Rob knew a little bit about programming, so he wrote a bot that could apply to thousands of jobs for him. And these weren’t just blind applications: Rob’s bot could address cover letters to individual people, specify company names and include the appropriate job titles. Rob’s bot created about the amount of customization that’s common today in an online job application.
Rob turned on his bot, went out for a coffee, and figured that by the time he had finished, he’d be pretty close to a brand-new job. Based on what he knew from his last search, it seemed like this bot approach was likely to work.
But the terrain had changed..
“Ultimately, what you’re going to hear is I failed,” he said in our interview.
Rob learned that this process was not as straightforward as he’d remembered. His bot didn’t work the way he expected. From his first 3,000 job applications, Rob got only 43 calls for interviews — about a 1.5% response rate, just to get the interview process started.
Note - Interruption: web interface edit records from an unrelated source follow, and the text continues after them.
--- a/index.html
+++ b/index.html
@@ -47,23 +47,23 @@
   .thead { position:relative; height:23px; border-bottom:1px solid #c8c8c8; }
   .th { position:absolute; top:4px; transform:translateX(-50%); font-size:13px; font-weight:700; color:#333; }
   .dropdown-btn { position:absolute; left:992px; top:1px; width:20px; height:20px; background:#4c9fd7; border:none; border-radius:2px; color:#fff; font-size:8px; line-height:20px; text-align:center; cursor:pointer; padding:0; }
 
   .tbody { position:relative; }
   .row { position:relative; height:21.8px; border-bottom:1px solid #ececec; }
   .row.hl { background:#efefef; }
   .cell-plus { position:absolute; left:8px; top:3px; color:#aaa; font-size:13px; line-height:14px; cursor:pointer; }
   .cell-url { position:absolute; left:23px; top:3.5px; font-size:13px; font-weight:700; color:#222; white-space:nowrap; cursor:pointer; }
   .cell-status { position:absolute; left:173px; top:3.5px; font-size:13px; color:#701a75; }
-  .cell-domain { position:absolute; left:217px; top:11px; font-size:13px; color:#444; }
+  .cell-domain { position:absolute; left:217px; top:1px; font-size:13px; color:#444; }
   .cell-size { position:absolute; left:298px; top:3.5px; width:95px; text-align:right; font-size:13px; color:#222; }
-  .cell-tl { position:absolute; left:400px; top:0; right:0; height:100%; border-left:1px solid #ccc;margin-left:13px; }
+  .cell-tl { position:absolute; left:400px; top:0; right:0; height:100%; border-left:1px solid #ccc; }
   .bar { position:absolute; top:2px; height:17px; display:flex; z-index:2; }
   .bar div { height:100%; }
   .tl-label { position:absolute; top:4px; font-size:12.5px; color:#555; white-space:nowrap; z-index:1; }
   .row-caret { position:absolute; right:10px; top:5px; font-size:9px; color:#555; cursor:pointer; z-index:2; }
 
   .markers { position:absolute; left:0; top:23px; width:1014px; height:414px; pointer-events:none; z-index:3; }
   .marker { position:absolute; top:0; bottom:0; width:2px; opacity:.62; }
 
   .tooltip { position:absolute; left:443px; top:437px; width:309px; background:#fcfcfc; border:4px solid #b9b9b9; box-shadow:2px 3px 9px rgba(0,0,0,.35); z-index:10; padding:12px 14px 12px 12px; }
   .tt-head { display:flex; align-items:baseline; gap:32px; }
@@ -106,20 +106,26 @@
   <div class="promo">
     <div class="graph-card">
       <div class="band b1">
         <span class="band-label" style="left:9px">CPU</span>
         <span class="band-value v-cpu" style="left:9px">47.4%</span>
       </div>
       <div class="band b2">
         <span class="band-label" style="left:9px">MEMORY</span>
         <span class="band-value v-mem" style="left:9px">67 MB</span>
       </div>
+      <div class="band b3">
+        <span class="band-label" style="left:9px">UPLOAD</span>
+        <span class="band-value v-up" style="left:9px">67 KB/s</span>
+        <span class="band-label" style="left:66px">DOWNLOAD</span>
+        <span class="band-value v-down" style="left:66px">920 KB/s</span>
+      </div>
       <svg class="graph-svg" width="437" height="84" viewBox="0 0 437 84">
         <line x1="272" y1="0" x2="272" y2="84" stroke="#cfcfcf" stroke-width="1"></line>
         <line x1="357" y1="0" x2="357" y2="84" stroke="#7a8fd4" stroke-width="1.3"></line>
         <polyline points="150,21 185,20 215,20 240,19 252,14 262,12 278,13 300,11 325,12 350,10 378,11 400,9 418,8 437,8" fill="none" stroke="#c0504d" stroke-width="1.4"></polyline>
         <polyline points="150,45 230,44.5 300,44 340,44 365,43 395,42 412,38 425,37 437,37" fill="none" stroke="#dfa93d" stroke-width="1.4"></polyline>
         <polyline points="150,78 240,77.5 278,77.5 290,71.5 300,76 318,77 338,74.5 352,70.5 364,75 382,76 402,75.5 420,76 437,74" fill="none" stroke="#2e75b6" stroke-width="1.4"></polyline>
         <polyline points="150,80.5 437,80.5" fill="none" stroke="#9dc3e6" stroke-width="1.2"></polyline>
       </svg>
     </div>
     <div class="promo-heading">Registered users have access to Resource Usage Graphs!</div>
The bot went on to apply for over 10,000 jobs, and the response rate stayed the same. And none of those roles were ultimately a good fit.
What Rob later found out was that his resumes and cover letters, more often than not, were getting filtered out of the process by applicant tracking systems before they were even seen by a human. At one point, to identify whether this was true, Rob even tested a version of his cover letter that explicitly said it was written and submitted by a robot, against a version that didn’t, (implying it was written by a human). No difference whatsoever in response rate: Both were abysmal.
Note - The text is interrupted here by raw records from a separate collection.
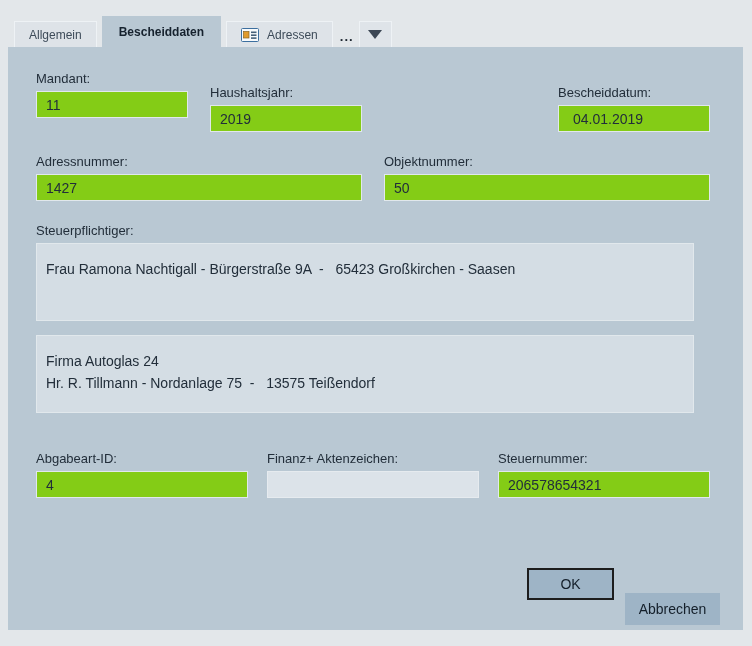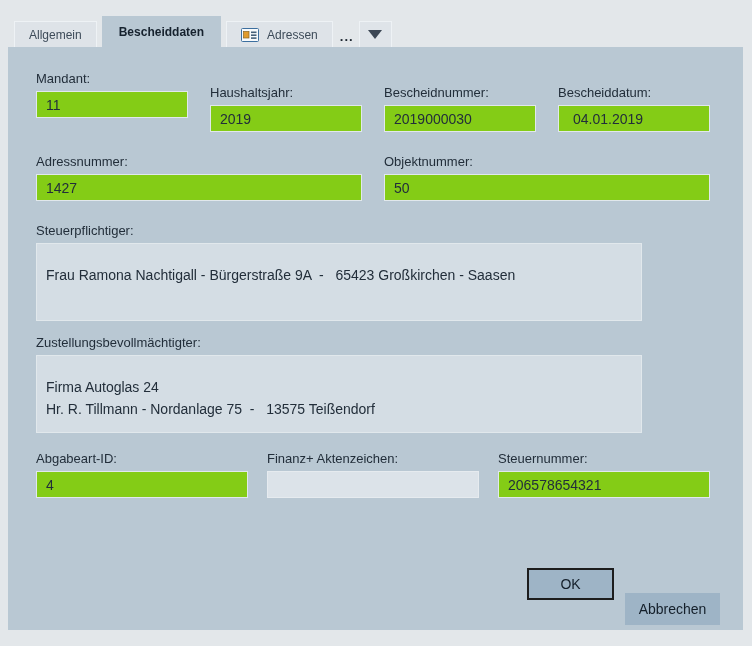--- a/index.html
+++ b/index.html
@@ -53,24 +53,24 @@
   }
   .val {
     display:block; width:100%; height:27px;
     background:#84cc16; border:1px solid #e1e8ec;
     font-size:14px; color:#222e3a; padding:0 9px;
     font-family:"Liberation Sans", sans-serif;
   }
   .val.editable { background:#dce3e9; border-color:#e6ebef; }
   .val.date { padding-left:14px; }
   .area {
-    width:606px; height:78px;
+    width:658px; height:78px;
     background:#d4dde4; border:1px solid #e1e8ec;
     font-size:14px; color:#222e3a; line-height:22px;
-    padding:20px 9px; white-space:pre-wrap; overflow:hidden;
+    padding:14px 9px; white-space:pre-wrap; overflow:hidden;
   }
   
   .btn {
     position:absolute; height:32px;
     background:#9eb4c6; color:#141f2a; font-size:14px;
     font-family:"Liberation Sans", sans-serif; cursor:default;
   }
   .btn-ok { left:519px; top:521px; width:87px; border:2px solid #1d1d1d; }
   .btn-cancel { left:617px; top:546px; width:95px; border:none; }
 </style>
@@ -107,45 +107,40 @@
   <div class="panel">
 
     <div class="group" style="left:28px; top:24px; width:152px;">
       <div class="lbl">Mandant:</div>
       <input class="val" readonly="" value="11" style="">
     </div>
     <div class="group" style="left:202px; top:38px; width:152px;">
       <div class="lbl">Haushaltsjahr:</div>
       <input class="val" readonly="" value="2019" style="">
     </div>
-    <div class="group" style="left:376px; top:38px; width:152px;">
-      <div class="lbl">Bescheidnummer:</div>
-      <input class="val" readonly="" value="2019000030" style="">
-    </div>
     <div class="group" style="left:550px; top:38px; width:152px;">
       <div class="lbl">Bescheiddatum:</div>
       <input class="val date" readonly="" value="04.01.2019" style="">
     </div>
 
     <div class="group" style="left:28px; top:107px; width:326px;">
       <div class="lbl">Adressnummer:</div>
       <input class="val" readonly="" value="1427" style="">
     </div>
     <div class="group" style="left:376px; top:107px; width:326px;">
       <div class="lbl">Objektnummer:</div>
       <input class="val" readonly="" value="50" style="">
     </div>
 
     <div class="group" style="left:28px; top:176px; width:674px;">
       <div class="lbl">Steuerpflichtiger:</div>
       <div class="area">Frau Ramona Nachtigall - Bürgerstraße 9A  -   65423 Großkirchen - Saasen</div>
     </div>
 
     <div class="group" style="left:28px; top:288px; width:674px;">
-      <div class="lbl">Zustellungsbevollmächtigter:</div>
       <div class="area">Firma Autoglas 24
 Hr. R. Tillmann - Nordanlage 75  -   13575 Teißendorf</div>
     </div>
 
     <div class="group" style="left:28px; top:404px; width:212px;">
       <div class="lbl">Abgabeart-ID:</div>
       <input class="val" readonly="" value="4" style="">
     </div>
     <div class="group" style="left:259px; top:404px; width:212px;">
       <div class="lbl">Finanz+ Aktenzeichen:</div>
When Rob started networking, though, he got interview invitations — or referrals that turned into interview invitations — from almost every contact. It was literally hundreds of times more effective. In the end, Rob found the job he accepted through a connection.
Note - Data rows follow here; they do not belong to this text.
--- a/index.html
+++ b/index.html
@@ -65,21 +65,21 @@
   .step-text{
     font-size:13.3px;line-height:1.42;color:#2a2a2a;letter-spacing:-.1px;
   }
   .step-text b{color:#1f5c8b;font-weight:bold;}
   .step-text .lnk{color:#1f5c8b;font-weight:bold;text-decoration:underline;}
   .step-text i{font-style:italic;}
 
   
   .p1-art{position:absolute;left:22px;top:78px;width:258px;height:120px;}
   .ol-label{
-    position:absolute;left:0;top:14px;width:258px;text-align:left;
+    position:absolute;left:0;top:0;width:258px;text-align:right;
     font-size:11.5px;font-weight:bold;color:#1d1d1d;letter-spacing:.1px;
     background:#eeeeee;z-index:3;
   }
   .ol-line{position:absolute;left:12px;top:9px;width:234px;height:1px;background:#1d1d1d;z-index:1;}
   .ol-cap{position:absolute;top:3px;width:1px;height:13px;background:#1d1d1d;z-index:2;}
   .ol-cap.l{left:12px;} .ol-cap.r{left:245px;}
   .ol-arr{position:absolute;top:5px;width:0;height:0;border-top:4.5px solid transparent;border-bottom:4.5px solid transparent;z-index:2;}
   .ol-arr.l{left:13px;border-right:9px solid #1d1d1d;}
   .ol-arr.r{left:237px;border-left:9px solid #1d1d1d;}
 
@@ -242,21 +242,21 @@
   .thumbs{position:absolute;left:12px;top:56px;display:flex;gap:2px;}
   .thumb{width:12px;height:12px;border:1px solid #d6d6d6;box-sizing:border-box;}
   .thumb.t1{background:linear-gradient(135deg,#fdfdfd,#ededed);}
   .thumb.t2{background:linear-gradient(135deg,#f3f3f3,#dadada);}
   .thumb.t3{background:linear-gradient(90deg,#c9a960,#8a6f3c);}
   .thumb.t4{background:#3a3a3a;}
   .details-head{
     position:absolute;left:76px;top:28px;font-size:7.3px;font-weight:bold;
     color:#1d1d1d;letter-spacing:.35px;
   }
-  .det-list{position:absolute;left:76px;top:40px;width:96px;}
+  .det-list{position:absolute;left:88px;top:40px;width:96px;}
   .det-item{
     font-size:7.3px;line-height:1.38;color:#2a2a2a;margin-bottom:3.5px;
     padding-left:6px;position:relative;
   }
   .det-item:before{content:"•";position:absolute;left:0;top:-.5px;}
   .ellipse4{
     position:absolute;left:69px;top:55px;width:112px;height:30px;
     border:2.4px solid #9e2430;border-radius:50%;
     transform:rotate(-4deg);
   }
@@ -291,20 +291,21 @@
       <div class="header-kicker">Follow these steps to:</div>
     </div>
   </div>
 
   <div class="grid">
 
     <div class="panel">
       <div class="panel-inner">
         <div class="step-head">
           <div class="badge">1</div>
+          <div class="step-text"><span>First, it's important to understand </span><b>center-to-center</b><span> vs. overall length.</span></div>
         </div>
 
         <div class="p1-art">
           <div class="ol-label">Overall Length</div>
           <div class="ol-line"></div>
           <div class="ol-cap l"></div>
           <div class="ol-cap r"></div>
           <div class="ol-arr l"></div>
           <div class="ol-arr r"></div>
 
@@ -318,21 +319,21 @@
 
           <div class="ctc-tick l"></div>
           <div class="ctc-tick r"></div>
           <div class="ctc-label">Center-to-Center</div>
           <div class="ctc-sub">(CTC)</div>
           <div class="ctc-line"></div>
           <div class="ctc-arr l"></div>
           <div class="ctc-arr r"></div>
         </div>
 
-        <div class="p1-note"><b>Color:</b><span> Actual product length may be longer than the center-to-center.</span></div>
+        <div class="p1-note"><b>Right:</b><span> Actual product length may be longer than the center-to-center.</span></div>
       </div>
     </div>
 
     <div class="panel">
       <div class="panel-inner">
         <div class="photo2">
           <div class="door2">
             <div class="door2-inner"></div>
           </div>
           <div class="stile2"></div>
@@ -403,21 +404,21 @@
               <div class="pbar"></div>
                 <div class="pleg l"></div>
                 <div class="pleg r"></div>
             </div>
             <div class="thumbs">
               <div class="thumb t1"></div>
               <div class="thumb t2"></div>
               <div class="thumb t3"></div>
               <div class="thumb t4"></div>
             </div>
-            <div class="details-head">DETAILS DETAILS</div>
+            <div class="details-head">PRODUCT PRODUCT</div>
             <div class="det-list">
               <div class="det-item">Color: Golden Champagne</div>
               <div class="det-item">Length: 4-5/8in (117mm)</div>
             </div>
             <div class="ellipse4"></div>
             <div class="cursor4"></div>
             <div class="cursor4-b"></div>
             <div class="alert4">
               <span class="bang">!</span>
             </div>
In a new-economy job search, quality wins out over quantity to an almost ridiculous degree. No matter how many job applications one submits, a robot is likely filtering out your resume if it doesn’t have specific keywords or companies on it. If you’re pivoting careers, or don’t have a degree, or haven’t worked at one of a handful of peer competitors, that means your success rate applying through job boards and career sites is likely to be close to zero.
You’ll see lots of advice online and elsewhere talking about how to optimize your resume for optimal visibility in an online application process. It’ll say to change it each time to highlight your relevant skills, to tailor your cover letter to the job, and to use keywords in your resume that are likely to be programmed into the robot that is screening your application.
I say that’s playing the wrong game.
There is a method that works to get into these companies. It’s connecting with people, and getting the chance to actually tell your story. For Rob—and for nearly every career changer I’ve ever worked with—this approach is how you get a job.
How to connect with people
There are three main ways to connect with people and get in the door for a job—I call them the concentric circles of networking:
- Inner Circle: Speak with people you know
- Middle Circle: Get referrals to people who know people you know
- Outer Circle: Reach out to people you don’t know
Most job-seekers start on the outside of the circle, and may never work their way in. Cold applications on websites are the outermost ring of your outer circle: You don’t even know who (or what) is reading your resume.
We’ve been conditioned to think about job searching as a job-first, not people-first endeavor. But that’s not the way most jobs are won.
Starting on the inside of the circle gives you your friendliest audience, access to the people who care most about your success, and a chance to refine your job-search story with the crowd that’s most forgiving and likeliest to want to help.
And this approach lines up with the data: You’re statistically more likely to get a job by pursuing real connections.
When you know you’re ready to job-seek, it’s valuable to spend some time on a list of target connections to pursue for conversations about your new search. Start close: Good friends, relatives, former colleagues and other supporters.
A text like this can comfortably set up a first conversation:
Hi! Are you free for a drink in the next week or two? Among other things I’d love to catch up about, I’m getting started looking for a new job — would be grateful to run the plan by you and get your advice.
People love sharing their advice. Think about how often you go to this group for help with your relationships, recommendations, and your current job.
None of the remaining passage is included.